In a recent tweet, President Trump implied that voting by mail leads to widespread voter fraud. That's an opinion, and what little data there is does not support it;* so Twitter fact-checked and tagged the tweet with a link to more information; they did not suppress or alter what the President wrote.
There was much outrage among supporters of the President over this. Apparently a privately-owned platform ought not even question the assertions put forth by the people who use it (for free, no less). So much for property rights, I guess.
What got me was the statement by one of them, summing up an often-repeated talking point:
"When they start taking sides
and regulating the speech of their users, they become editors. As
editors, they can be regulated and held responsible for the content that
is published on their sites."
This is directly contradictory to the limitations on government power to be found in the First Amendment, specifically, "Congress shall make no law...abridging the freedom of speech, or of the press...." It is quite specifically unconstitutional for an "editor" to be "regulated" by the Federal government.
There's a little more nuance to his other claim, "they can be...held responsible for for the content...published...." Maybe, though there is a lot of leeway, and were it true, fact-checking and linking to supported data as Twitter did would be no more than prudent action. But in fact, other than certain very narrowly-defined exceptions that include specific kinds of incitement, some pornography, "fighting words," counterfactual statements, threatening the President (yes, you can't do that) and others in the line of succession and IP violations, publishers -- even online ones -- can publish or not publish whatever in the hell they want to.

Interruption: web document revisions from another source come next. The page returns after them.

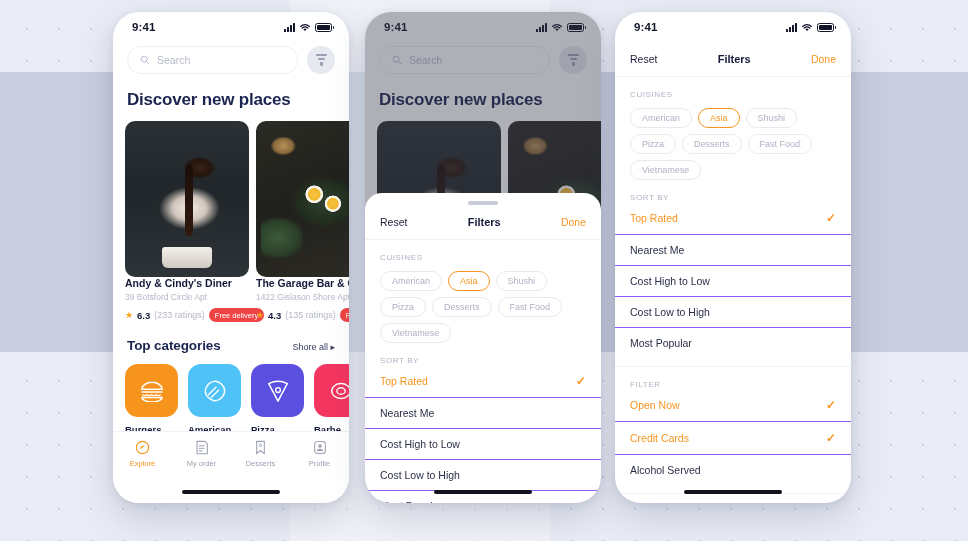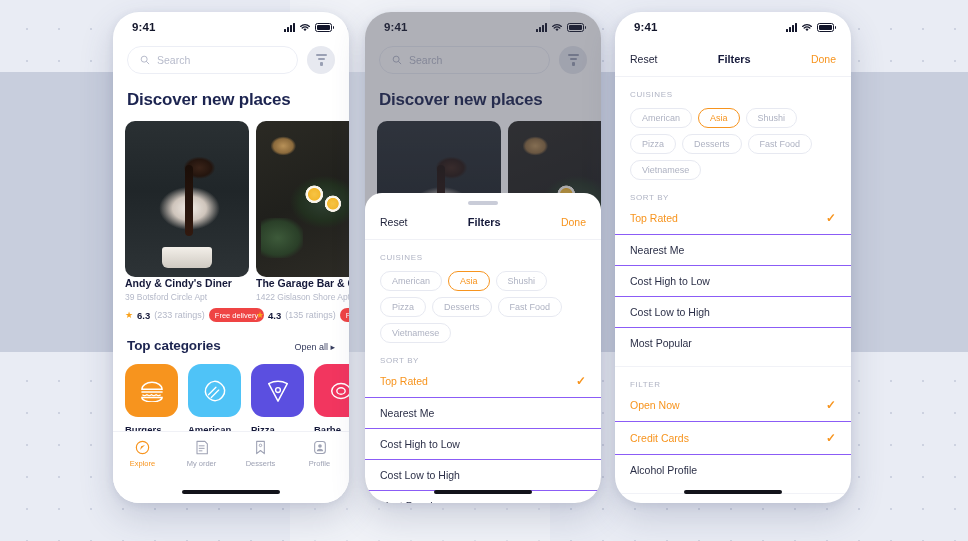--- a/index.html
+++ b/index.html
@@ -269,21 +269,21 @@
         <span class="rating">4.3</span>
         <span class="rcount">(135 ratings)</span>
         <span class="badge">Fre</span>
       </div>
     </div>
   </div>
 
   <div class="cat-head">
     <span class="cat-title">Top categories</span>
     <span class="cat-showall">
-      <span>Open all</span>
+      <span>Shore all</span>
       <span>▸</span>
     </span>
   </div>
 
   <div class="cats">
     <div class="cat">
       <div class="cat-tile" style="background:#F7941E">
         <svg width="28" height="22" viewBox="0 0 30 24">
           <path d="M4 10 A11 7.5 0 0 1 26 10 Z" stroke="#fff" stroke-width="1.6" fill="none"></path>
           <path d="M4 13 h22" stroke="#fff" stroke-width="1.6" stroke-linecap="round"></path>
@@ -514,20 +514,20 @@
   <div class="sec-label">FILTER</div>
   <div class="opt sel">
     <span>Open Now</span>
     <span class="check">✓</span>
   </div>
   <div class="opt sel">
     <span>Credit Cards</span>
     <span class="check">✓</span>
   </div>
   <div class="opt" style="border-bottom:none">
-    <span>Alcohol Profile</span>
+    <span>Alcohol Served</span>
   </div>
   <div class="spacer-sep"></div>
 
   <div class="sec-label">PRICE</div>
 
   <div class="home-ind"></div>
 </div>
 
 </body></html>

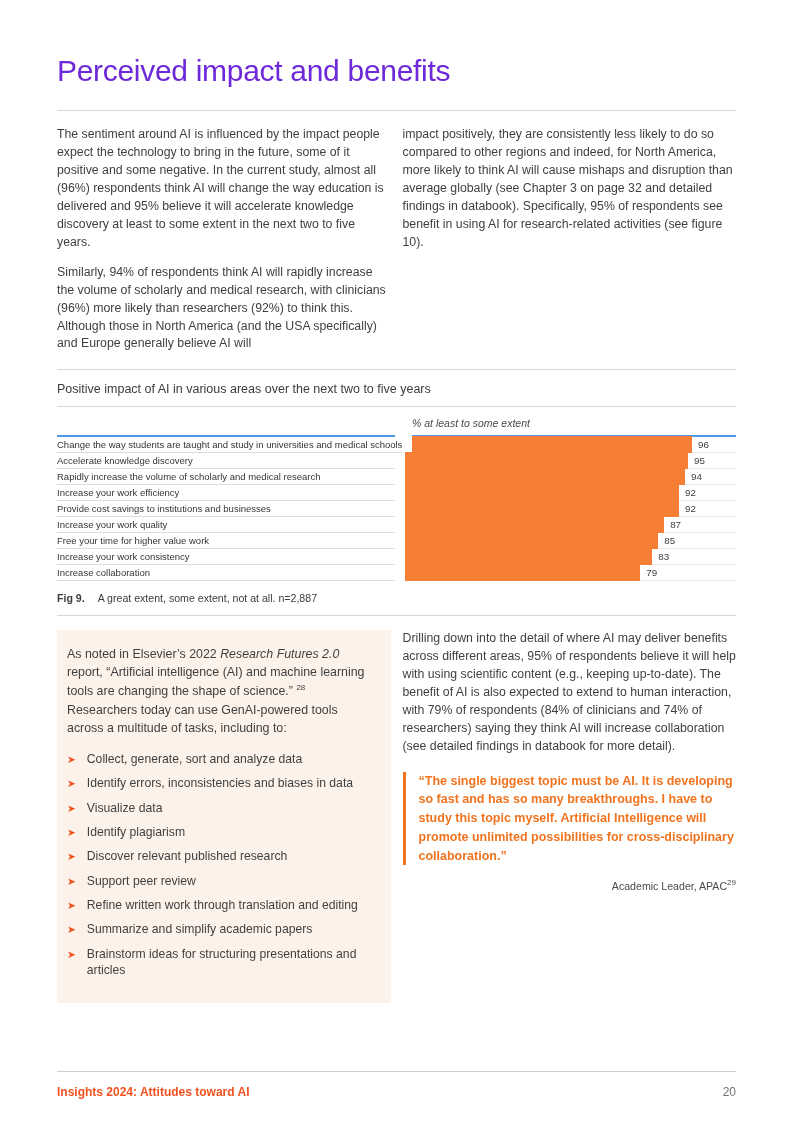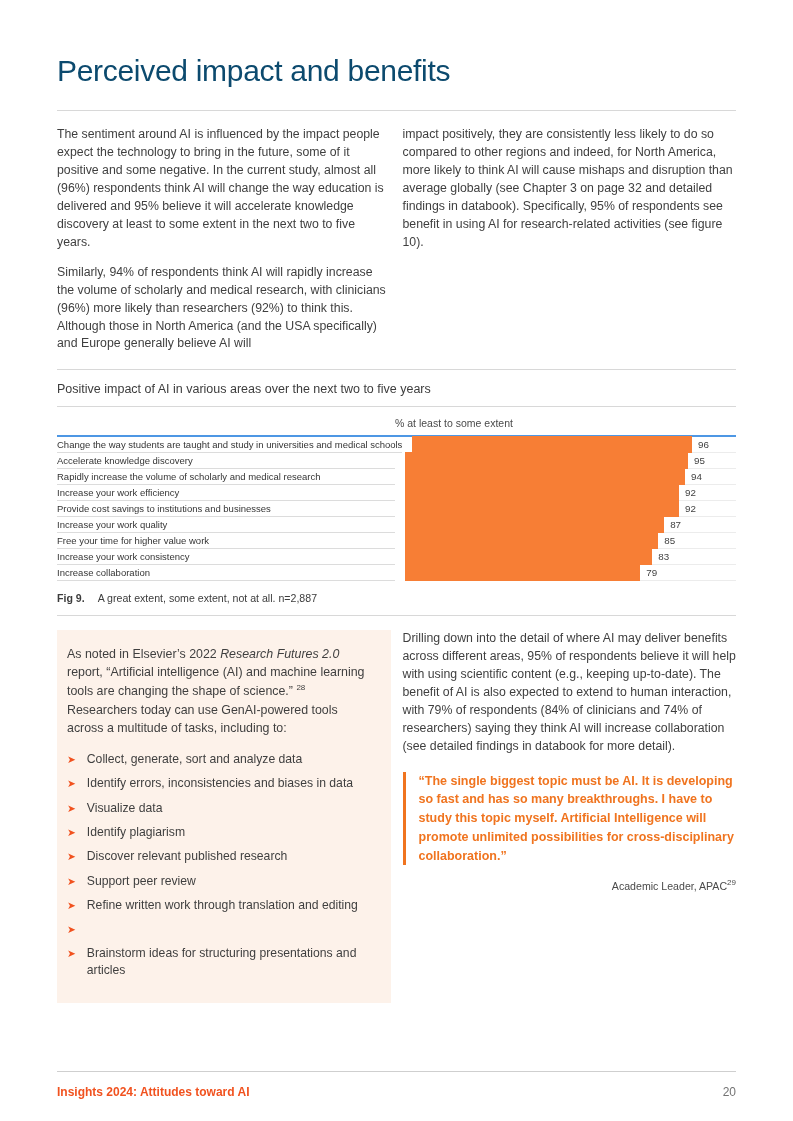--- a/index.html
+++ b/index.html
@@ -9,34 +9,34 @@
     --blue:#4e97e4;
     --peach:#fdf2ea;
     --text:#3f3f3f;
     --rule:#d8d8d8;
   }
   *{margin:0;padding:0;box-sizing:border-box;}
   html,body{background:#ffffff;}
   body{font-family:"Liberation Sans","DejaVu Sans",sans-serif;color:var(--text);}
   .page{position:relative;width:793px;height:1121px;background:#fff;padding:46px 57px 0 57px;overflow:hidden;}
 
-  h1.page-title{font-size:30px;font-weight:400;color:#0c4a6e;letter-spacing:-0.3px;margin-top:8px;}
+  h1.page-title{font-size:30px;font-weight:400;color:#6d28d9;letter-spacing:-0.3px;margin-top:8px;}
   .rule{border-top:1px solid var(--rule);height:0;}
   .rule.title-rule{margin-top:22px;}
 
   .two-col{display:flex;gap:12px;}
   .two-col .col{flex:1 1 0;}
   .intro{margin-top:15px;}
   .intro p{font-size:12.3px;line-height:1.46;margin-bottom:12px;}
 
   .section-rule{margin-top:4px;}
   .chart-title{font-size:12.5px;margin-top:12px;color:#3c3c3c;}
   .chart-title-rule{margin-top:10px;}
 
-  .chart-header{display:flex;gap:0;margin-top:2px;}
+  .chart-header{display:flex;gap:17px;margin-top:2px;font-style:italic;}
   .chart-header .hcell{border-bottom:2px solid var(--blue);padding:8px 0 6px 0;}
   .chart-header .label-side{flex:0 0 338px;}
   .chart-header .bar-side{flex:1 1 auto;font-size:10.5px;color:#4a4a4a;}
 
   .chart-row{display:flex;gap:10px;align-items:stretch;height:16px;}
   .chart-row .row-label{flex:0 0 338px;display:flex;align-items:center;font-size:9.5px;color:#353535;border-bottom:1px solid #dcdcdc;white-space:nowrap;overflow:visible;}
   .chart-row .row-bar-cell{flex:1 1 auto;display:flex;align-items:center;border-bottom:1px solid #ececec;}
   .chart-row .bar{height:17px;background:var(--bar-orange);flex:0 0 auto;}
   .chart-row .bar-value{font-size:9.8px;color:#3f3f3f;margin-left:6px;}
 
@@ -193,20 +193,21 @@
             <li>
               <span class="arrow">➤</span>
               <span>Support peer review</span>
             </li>
             <li>
               <span class="arrow">➤</span>
               <span>Refine written work through translation and editing</span>
             </li>
             <li>
               <span class="arrow">➤</span>
+              <span>Summarize and simplify academic papers</span>
             </li>
             <li>
               <span class="arrow">➤</span>
               <span>Brainstorm ideas for structuring presentations and articles</span>
             </li>
           </ul>
       </div>
     </div>
     <div class="col lower-right">
       <p class="body">Drilling down into the detail of where AI may deliver benefits across different areas, 95% of respondents believe it will help with using scientific content (e.g., keeping up-to-date). The benefit of AI is also expected to extend to human interaction, with 79% of respondents (84% of clinicians and 74% of researchers) saying they think AI will increase collaboration (see detailed findings in databook for more detail).</p>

It's a fundamental principle of the United States. Like the other rights recognized and protected by the first ten Amendments, it is an inherent right that precedes the document. The Bill of Rights limits the government; it does not grant you any rights, because you already have them.
If you are not okay with the Bill of Rights, you are not okay with the United States of America. If you feel strongly about it, my advice would be to get the hell out and find someplace where the Press is regulated -- Mr. Putin's Russia, for example.

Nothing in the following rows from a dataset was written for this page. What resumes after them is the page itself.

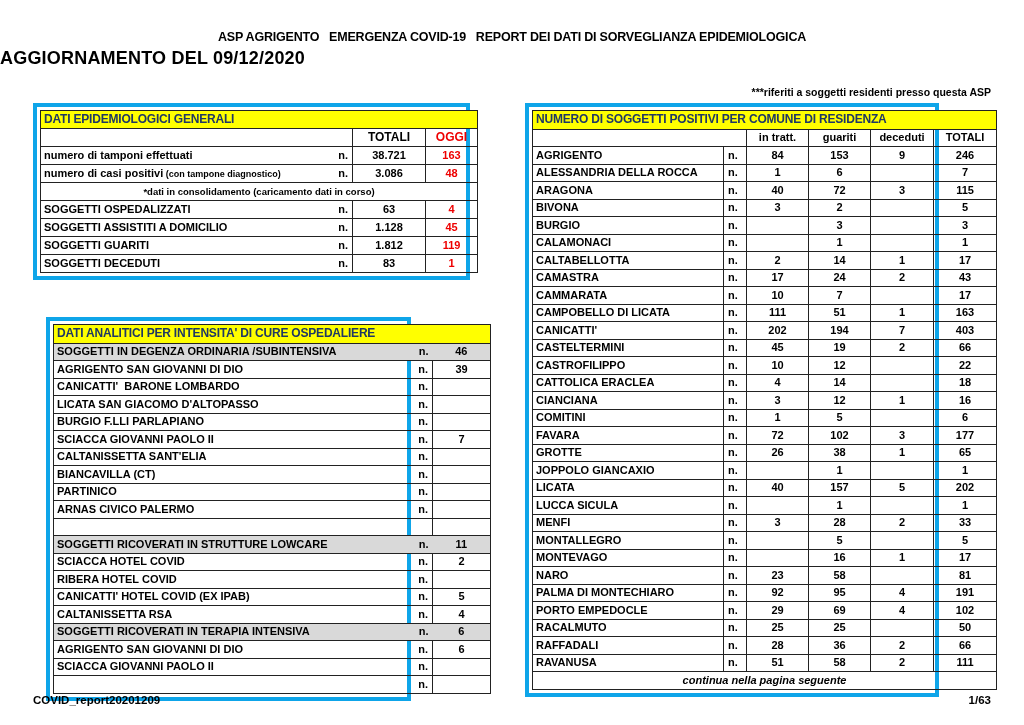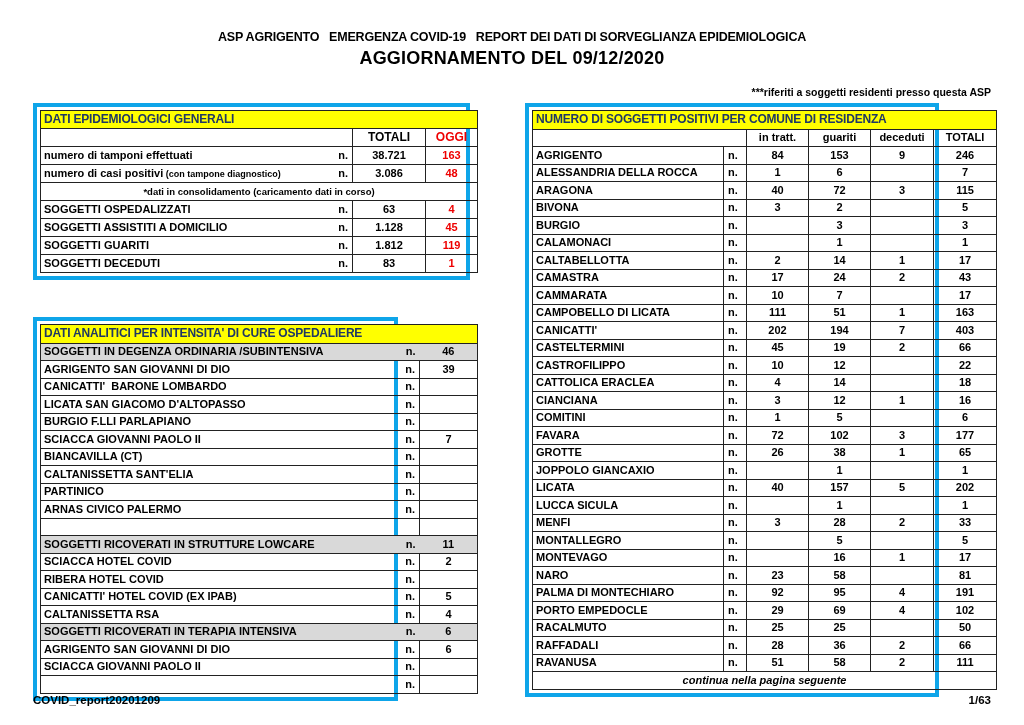--- a/index.html
+++ b/index.html
@@ -6,32 +6,32 @@
   body {
     width:1024px; height:725px; background:#ffffff; position:relative;
     font-family:"Liberation Sans", sans-serif; font-weight:bold; color:#000;
     overflow:hidden;
   }
   .hdr-line {
     position:absolute; top:30px; left:0; width:1024px; text-align:center;
     font-size:12.5px; letter-spacing:-0.2px; white-space:pre;
   }
   .page-title {
-    position:absolute; top:48px; left:0; width:1024px; text-align:center;
+    position:absolute; top:48px; left:0; width:1024px; text-align:left;
     font-size:18px; letter-spacing:0.2px; white-space:pre;
   }
   .note-right {
     position:absolute; top:86px; right:33px; font-size:10.5px; white-space:pre;
   }
   .tblwrap {
     position:absolute; background:#fff; border:4px solid #0ea5e9; padding:3px;
     box-sizing:border-box;
   }
   #wrap-general  { left:33px;  top:103px; width:437px; }
-  #wrap-hospital { left:33px;  top:317px; width:365px; }
+  #wrap-hospital { left:46px;  top:317px; width:365px; }
   #wrap-comuni   { left:525px; top:103px; width:414px; }
 
   table { border-collapse:collapse; width:100%; table-layout:fixed; }
   td {
     border:1px solid #222; font-size:11px; line-height:15px; height:16.5px;
     padding:0 3px; overflow:hidden; white-space:pre; box-sizing:content-box;
   }
   #t-general td { height:17px; }
 
   .ttl td {
@@ -166,26 +166,26 @@
           <td class="lbl">BURGIO F.LLI PARLAPIANO</td>
           <td class="ncol">n.</td>
           <td class="num"></td>
         </tr>
         <tr class="row-row">
           <td class="lbl">SCIACCA GIOVANNI PAOLO II</td>
           <td class="ncol">n.</td>
           <td class="num">7</td>
         </tr>
         <tr class="row-row">
+          <td class="lbl">CALTANISSETTA SANT'ELIA</td>
+          <td class="ncol">n.</td>
+          <td class="num"></td>
+        </tr>
+        <tr class="row-row">
           <td class="lbl">BIANCAVILLA (CT)</td>
-          <td class="ncol">n.</td>
-          <td class="num"></td>
-        </tr>
-        <tr class="row-row">
-          <td class="lbl">CALTANISSETTA SANT'ELIA</td>
           <td class="ncol">n.</td>
           <td class="num"></td>
         </tr>
         <tr class="row-row">
           <td class="lbl">PARTINICO</td>
           <td class="ncol">n.</td>
           <td class="num"></td>
         </tr>
         <tr class="row-row">
           <td class="lbl">ARNAS CIVICO PALERMO</td>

Overnight, it appears the President used Twitter to directly threaten the use of force against rioters in Minneapolis. Per the Constitution, policing is a state-level power, not a Federal one, and Twitter takes a dim view of the advocacy of force; they stuck the tweet behind a "click to view" with a notation that the tweet promoted violence. I expect predictable outrage to follow from those "conservatives" who have decided the Constitution of the United States of America doesn't rate being conserved.†
If not that, then what, exactly, are they after conserving?

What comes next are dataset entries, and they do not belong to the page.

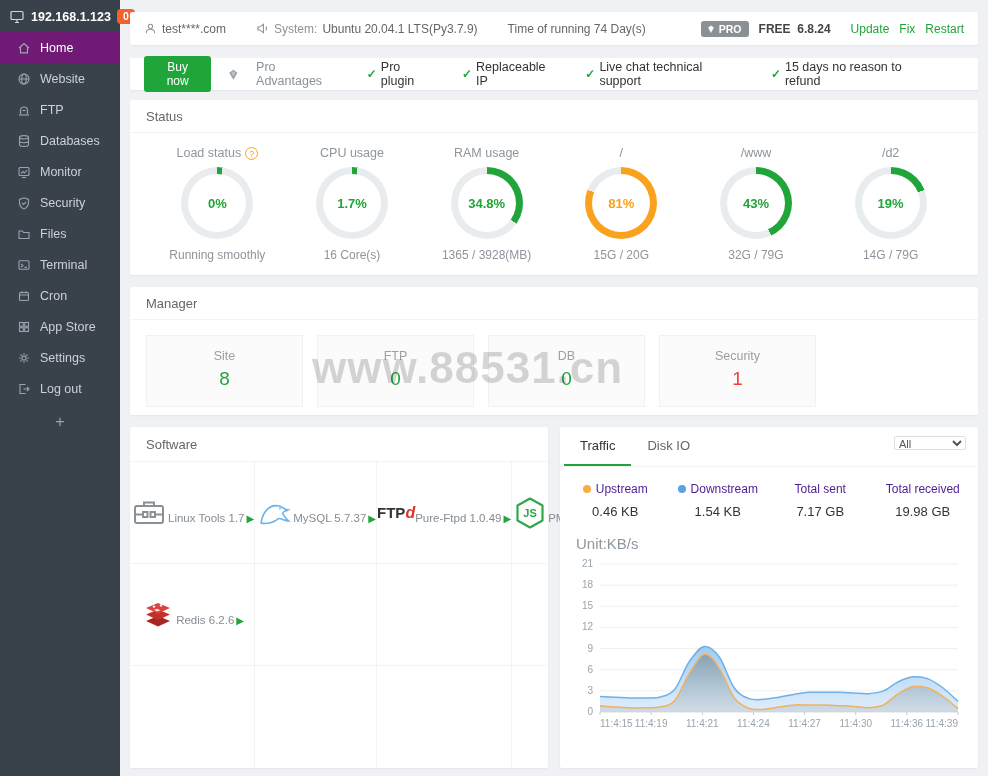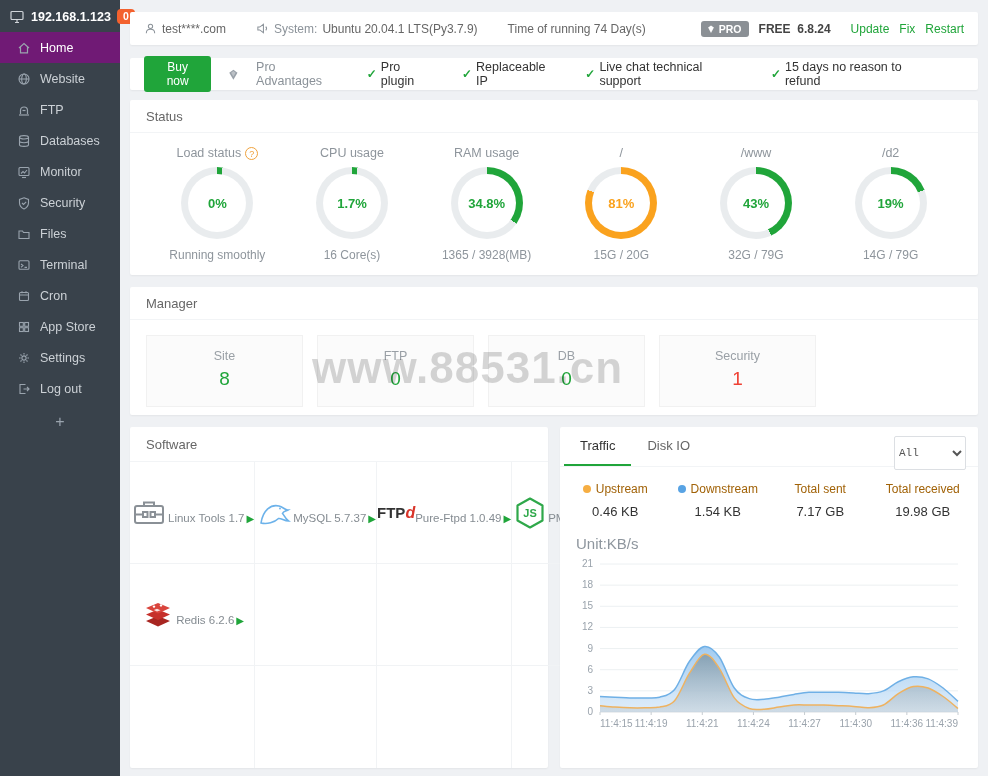--- a/index.html
+++ b/index.html
@@ -72,23 +72,23 @@
   .sw-label { font-size:11.5px; color:#858c92; margin-top:11px; white-space:nowrap; }
   .play { color:#20a53a; font-size:10px; margin-left:2px; cursor:pointer; }
   .ftp-logo { font-weight:bold; font-size:15px; color:#333; }
   .ftp-logo i { color:#d9352a; font-size:16px; }
 
   
   .monitor-card { width:418px; height:341px; position:relative; }
   .tabs { height:40px; border-bottom:1px solid #f2f4f6; display:flex; align-items:stretch; padding:0 4px; }
   .tab { line-height:38px; padding:0 16px; font-size:13px; color:#666; cursor:pointer; border-bottom:2px solid transparent; }
   .tab.active { color:#333; border-bottom-color:#20a53a; }
-  .range-select { position:absolute; right:12px; top:9px; width:72px; height:34px; font-size:11px; color:#555; border:1px solid #dcdfe3; border-radius:2px; background:#fff; font-family:Liberation Mono, monospace; }
+  .range-select { position:absolute; right:12px; top:9px; width:72px; height:14px; font-size:11px; color:#555; border:1px solid #dcdfe3; border-radius:2px; background:#fff; font-family:Liberation Sans, sans-serif; }
   .stats { display:grid; grid-template-columns:repeat(4,1fr); text-align:center; padding:15px 4px 4px 4px; }
-  .stat-label { color:#a16207; font-size:12px; display:flex; align-items:center; justify-content:center; gap:5px; }
+  .stat-label { color:#4c1d95; font-size:12px; display:flex; align-items:center; justify-content:center; gap:5px; }
   .dot { width:8px; height:8px; border-radius:50%; display:inline-block; }
   .stat-value { color:#333; font-size:13px; margin-top:8px; }
   .unit { margin:12px 0 0 16px; color:#8e969e; font-size:15px; }
   .chart-wrap { margin:2px 4px 0 8px; }
 </style>
 </head>
 <body>
 
 <div class="app">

* As a third-party voter, I do not take part in primaries and have no strong opinion on voting by mail, other than to point out there's a lot of confusion between applications to do so and actual ballots going on right now.
† They have company on the Minnesota State Patrol, who arrested a CNN reporter and crew live, in front of their own camera, as they covered the rioting in Minneapolis from a spot the police had told them to use. You don't have to be a fan of CNN to know this is wrong.